I'm going to ignore the post about Yoda (and the 2 worst minutes in cinematic history it just dredged up).

Its worth noting that steel toes only lower damage from punctures, slashes and all out crushing. to get rid of the impact, you'd need to add a lot more padding than just one or two layers of socks. same as any metal armor. Otherwise your just going to jam your toes against steel instead of flesh or bone.


----------



## Monkey Turned Wolf (Jan 18, 2016)

aggrippa said:


> I'm going to ignore the post about Yoda (and the 2 worst minutes in cinematic history it just dredged up).[/QUOTE ]
> Hey! Yoda would never do something that stupid!
> 
> 
> ...


----------



## aggrippa (Jan 18, 2016)

because steel toes are useless for martial arts and I was curious if it was even possible.


----------



## Monkey Turned Wolf (Jan 18, 2016)

aggrippa said:


> because steel toes are useless for martial arts and I was curious if it was even possible.


No.


----------



## Tony Dismukes (Jan 18, 2016)

aggrippa said:


> I've seen a variant of this attack in modern media used where an assailant grabs a person from behind and that person performs a high kick that hits the attacker in the face.
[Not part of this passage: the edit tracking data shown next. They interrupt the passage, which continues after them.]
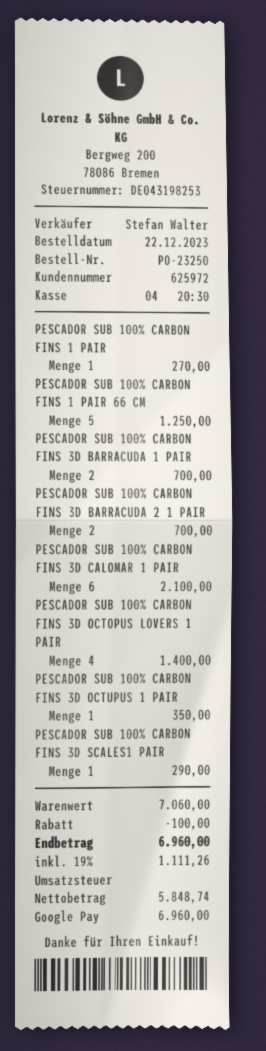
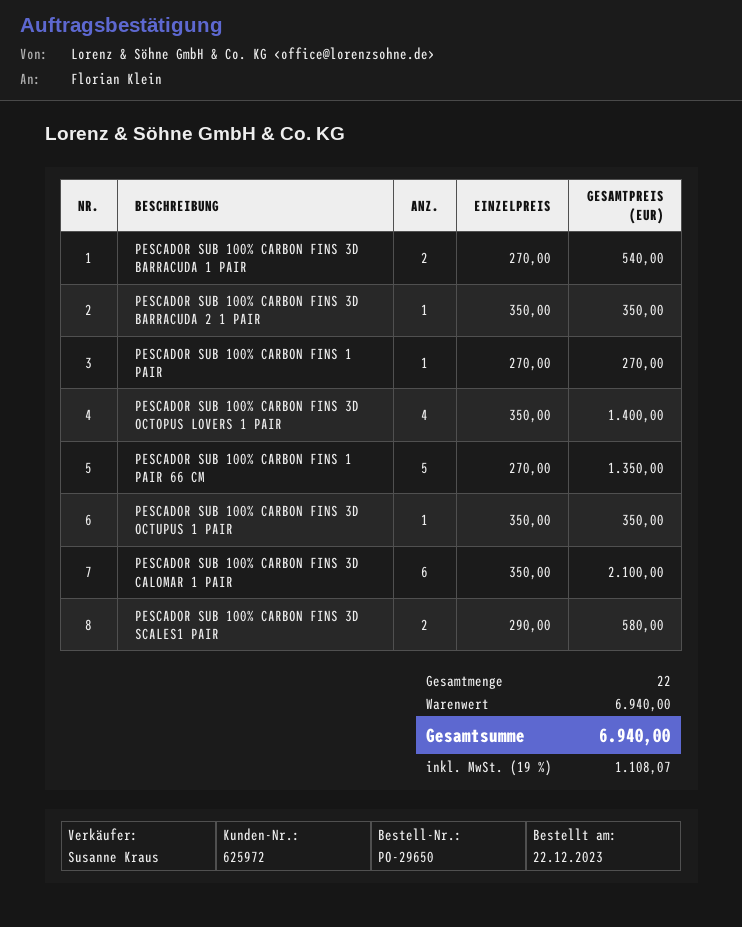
order number: PO-23250 -> PO-29650
sales rep: Stefan Walter -> Susanne Kraus
PESCADOR SUB 100% CARBON FINS 1 PAIR 66 CM: 5 for 1250.00 -> 5 for 1350.00
PESCADOR SUB 100% CARBON FINS 3D BARRACUDA 1 PAIR: 2 for 700.00 -> 2 for 540.00
PESCADOR SUB 100% CARBON FINS 3D BARRACUDA 2 1 PAIR: 2 for 700.00 -> 1 for 350.00
PESCADOR SUB 100% CARBON FINS 3D SCALES1 PAIR: 1 for 290.00 -> 2 for 580.00
subtotal: 7060.00 -> 6940.00
discount: 100.00 -> none
tax: 19% = 1111.26 -> 19% = 1108.07
total: 6960.00 -> 6940.00

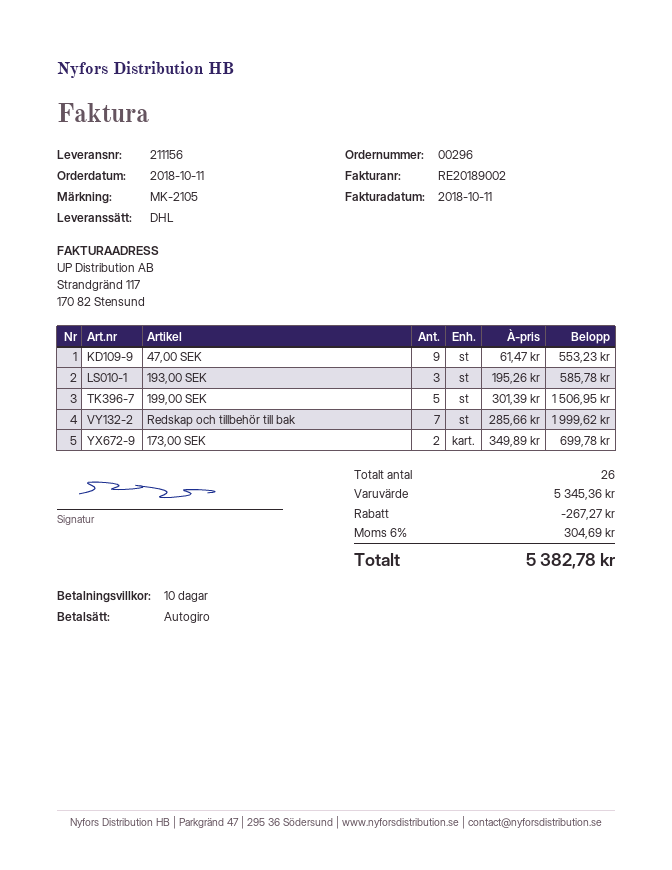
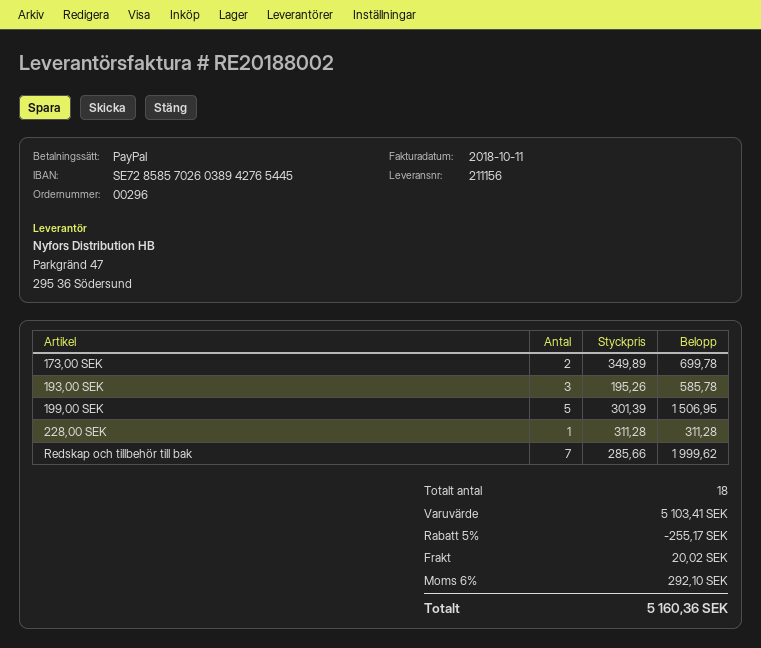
invoice number: RE20189002 -> RE20188002
payment method: direct debit -> PayPal
47,00 SEK: 9 x 61.47 = 553.23 -> none
228,00 SEK: none -> 1 x 311.28 = 311.28
total quantity: 26 -> 18
subtotal: 5345.36 -> 5103.41
discount: 267.27 -> 255.17
shipping: none -> 20.02
tax: 6% = 304.69 -> 6% = 292.10
total: 5382.78 -> 5160.36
Theres never a good enough angle to tell exactly which part of the foot is striking. I would assume the toes would be the the main mode of attack. that is if it landed at all.
> 
> You would need to hyper extend your leg to some degree to hit an opponent your height rather than overshooting.
> 
> ...


That's a movie-fu technique that depends largely on the camera angle. Sort of like the hook kick that appears to knock out two opponents at once.

As far as a _real_ front kick aimed at the head of someone in _front_ of you, either the heel or the ball of the foot will work. Generally the heel works with more of a stomping action and the ball of the foot works with more of a snapping action to the kick.


----------



## RTKDCMB (Jan 18, 2016)

A front kick in TKD is typically done with the ball of the foot. I would never recommend kicking with the toes unless your goal is to get time off work for having broken toes. There are some Karate masters that can kick hard with the big toe without injury but they do an insane amount of conditioning for it. I personally see no value in it, but that's just me. You can kick with the instep but I would advise that only on a bent over opponent and where the angle of attack would require you to bent your toes back too far and you are clear of any elbows.
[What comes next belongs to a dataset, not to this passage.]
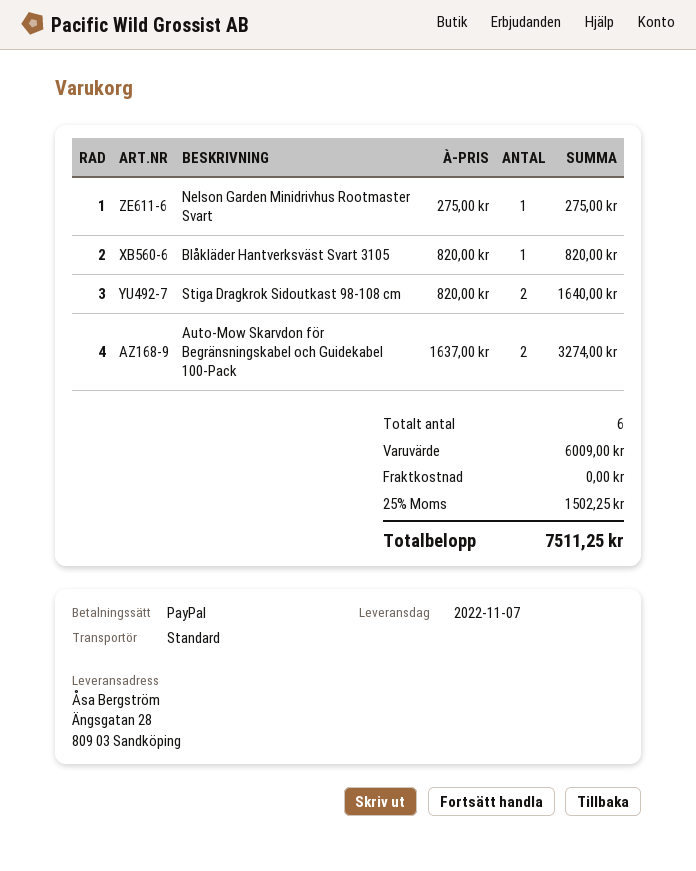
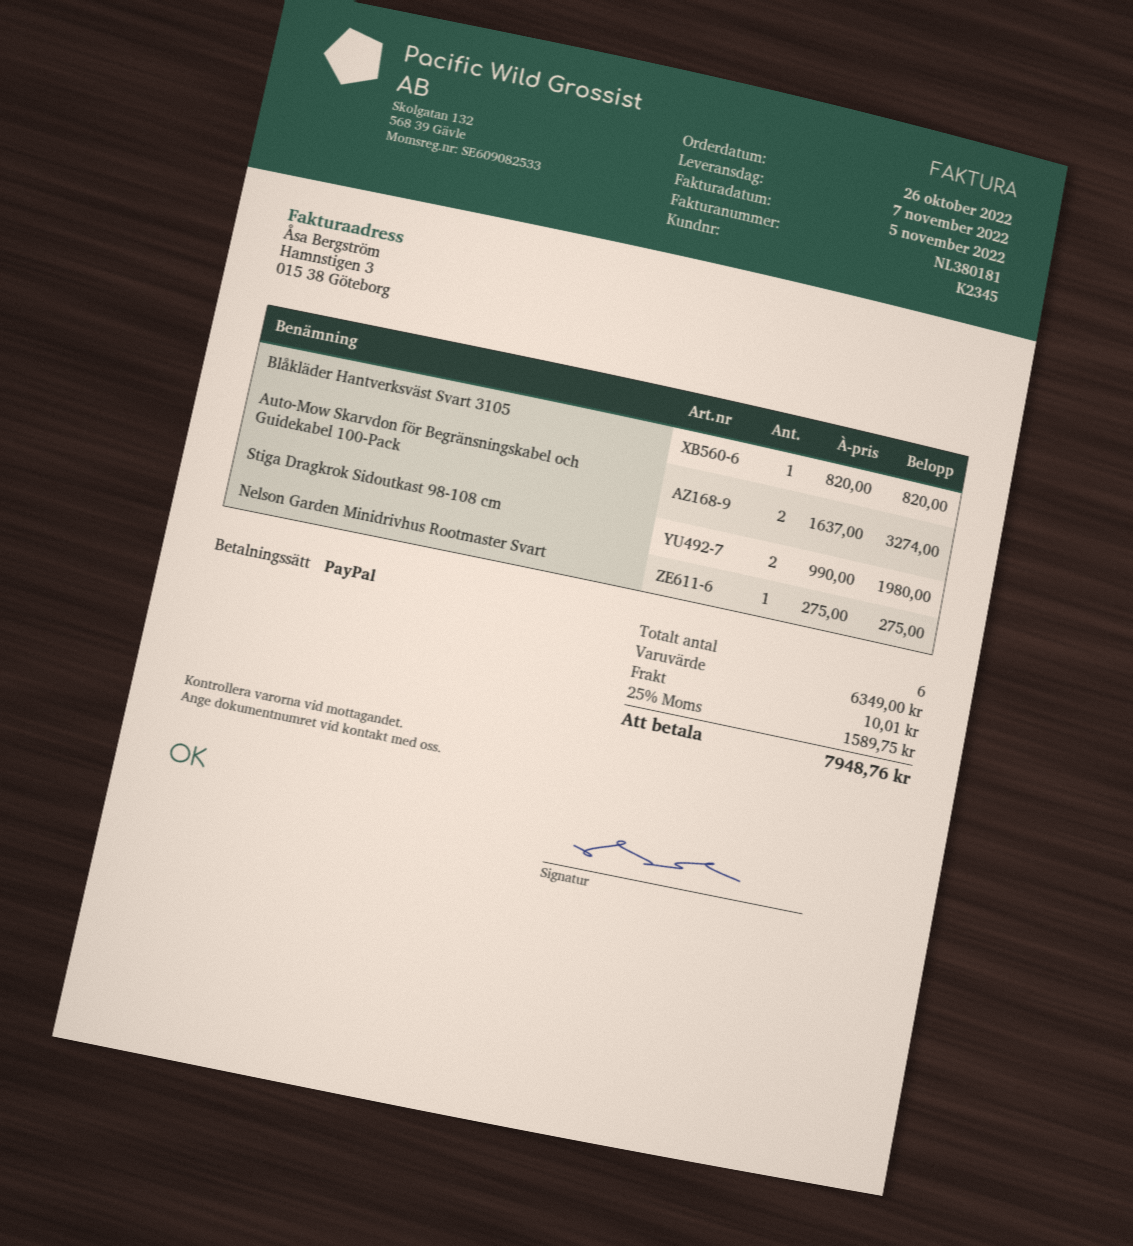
Stiga Dragkrok Sidoutkast 98-108 cm: 2 x 820.00 = 1640.00 -> 2 x 990.00 = 1980.00
subtotal: 6009.00 -> 6349.00
shipping: 0.00 -> 10.01
tax: 25% = 1502.25 -> 25% = 1589.75
total: 7511.25 -> 7948.76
As for kicking over your head, the that would only really be useful if you were on your back and your opponent was standing behind you and even then you still need good flexibility.
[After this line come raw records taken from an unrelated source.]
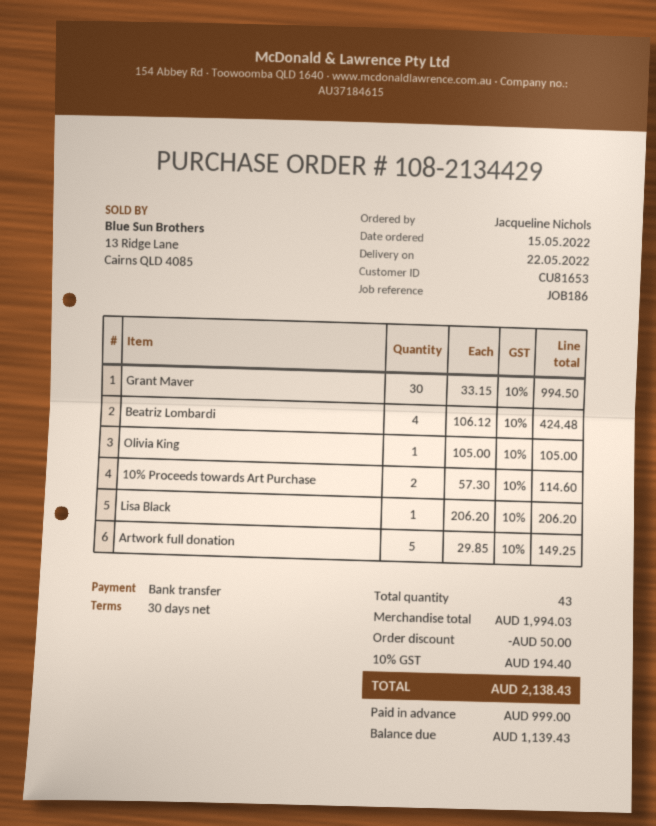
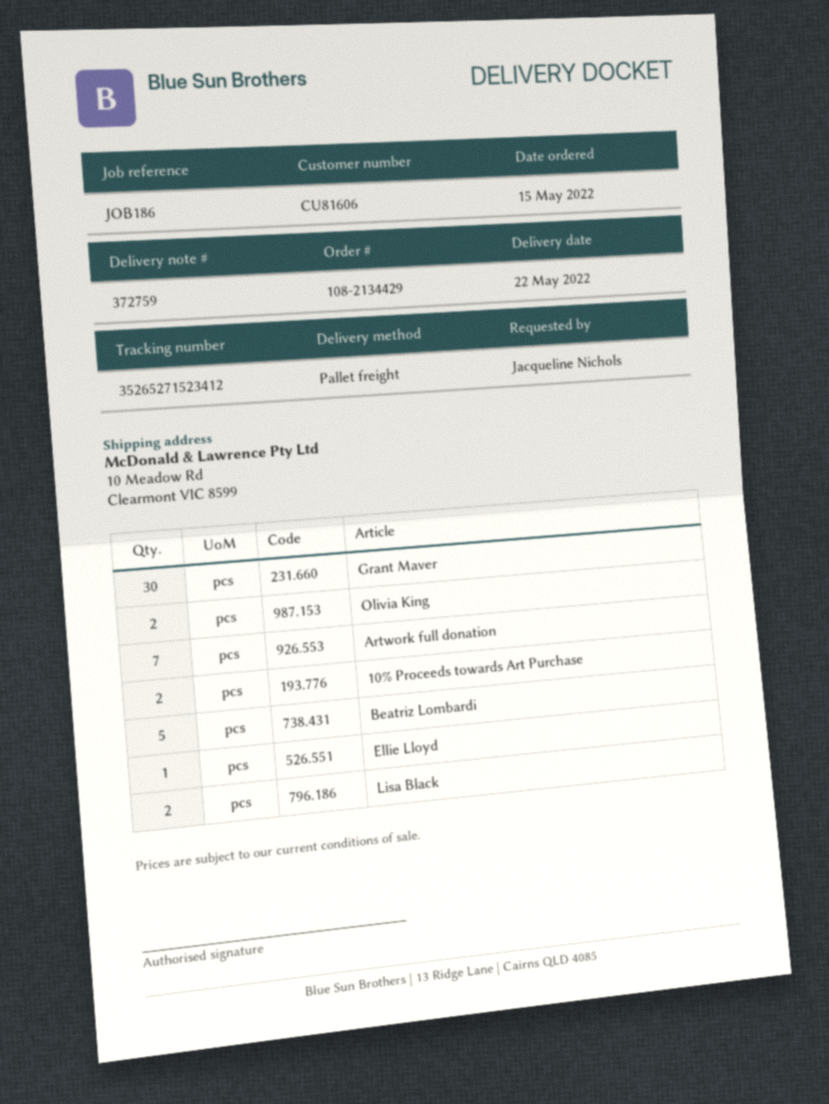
customer number: CU81653 -> CU81606
Beatriz Lombardi: 4 -> 5
Olivia King: 1 -> 2
Lisa Black: 1 -> 2
Artwork full donation: 5 -> 7
Ellie Lloyd: none -> 1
If you are wearing steel caps you can still hurt your toes by kicking with them as your toes will strike the inside of the steel cap,(which hurts by the way). Kicking upwards would be better but then you risk hyper-extending your ankle. I would still tend to kick with the ball of the foot as I have yet to wear a pair of steel cap boots where I could not bend my toes back.


----------



## FriedRice (Jan 18, 2016)

Best high kick for the street, IMO, rear leg round house to the temple. Comes out of nowhere towards their blindspot, especially when setup with jabs:


----------



## Buka (Jan 18, 2016)

I wish you well, aggrippa, in getting back to training when you can. And welcome to Martial Talk.

The questions will be more properly answered by whatever instructor you eventually train under. Asking us around here - you do so at your own risk. (and sense of humor, of course)


----------



## kuniggety (Jan 18, 2016)

JowGaWolf said:


> Maybe kicking with the toes is also an alignment issue, where if the foot
> 
> And to think. I actually searched the Internet to make sure something like this wouldn't pop up lol.



To be fair, their proportions aren't anywhere near the same as a regular person in which is would be impossible.


----------



## JowGaWolf (Jan 18, 2016)

FriedRice said:


> Best high kick for the street, IMO, rear leg round house to the temple. Comes out of nowhere towards their blindspot, especially when setup with jabs:


 This wasn't a blindspot issue as much as the person who got hit with the kick doesn't understand how to deal with kicks.   Slow the video down and you'll see what I'm talking about. The guy in the shorts actually drops his guard when the kick comes in and you can actually see his hands trying to chase the incoming kick.  He saw the kick coming, he just didn't know how to handle it. From the look of it, I would say that he probably doesn't do sparring with anyone that kicks.


----------



## FriedRice (Jan 18, 2016)

JowGaWolf said:


> This wasn't a blindspot issue as much as the person who got hit with the kick doesn't understand how to deal with kicks.   Slow the video down and you'll see what I'm talking about. The guy in the shorts actually drops his guard when the kick comes in and you can actually see his hands trying to chase the incoming kick.  He saw the kick coming, he just didn't know how to handle it. From the look of it, I would say that he probably doesn't do sparring with anyone that kicks.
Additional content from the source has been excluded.